I’ve need of an algorithm to generate diamond-shaped patterns of arbitrary (but odd-numbered) XY dimensions and ramp rate.
I’ve got it. It works. But I feel dirty, like I’ve done this the really hard way. Can some kind soul take a look and see if I’m missing a more elegant approach? Right now I’m computing one quarter of the square, then flipping and trimming to get the whole thing. But every step feels more complicated than it should be.
Not quite an answer to your question, but sort of, you could create it in subd with reflections two directions. From there you could scale it non-uniformly to change proportions.
I’m almost out of my rookie GH year and I’m more and more effectively using geometry created in Rhino with history as the basis for my GH scripts. As an example nothing like yours, but I made the elements of this with subd, then awesome-o-fied it in GH.
That really is beautiful!
I need to explore subd more, but most of my applications really need to be parametric.
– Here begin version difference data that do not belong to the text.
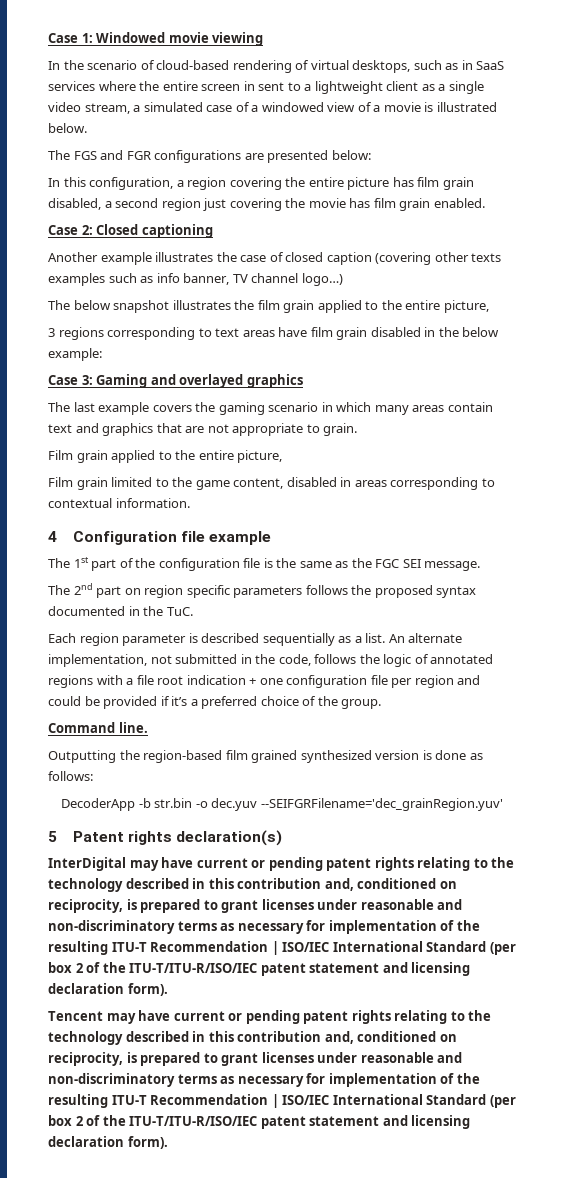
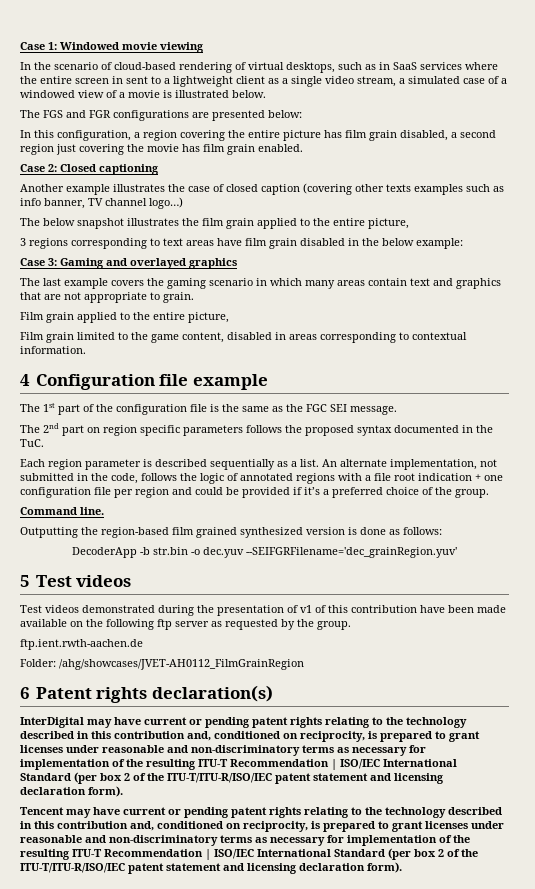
- 5 Patent rights declaration(s)
+ 5 Test videos
+ Test videos demonstrated during the presentation of v1 of this contribution have been made available on the following ftp server as requested by the group.
+ ftp.ient.rwth-aachen.de
+ Folder: /ahg/showcases/JVET-AH0112_FilmGrainRegion
+ 6 Patent rights declaration(s)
In this case, the number of XY points is derived from far-upstream choices.
Apart from your exact data and list-based approach, Sometimes simple to approach geometrically like the attached.
Moreover, you could be able to get even more fine-tuning withGraph Mapper.
Thanks, @HS_Kim. Always impressed at both your skills and willingness to help so many folks here on the forums.
That’s a really interesting approach, and way cleaner and more understandable and flexible than my list-based method. When I got to reversing, trimming, and appending lists, I knew something wasn’t right.
Many thanks!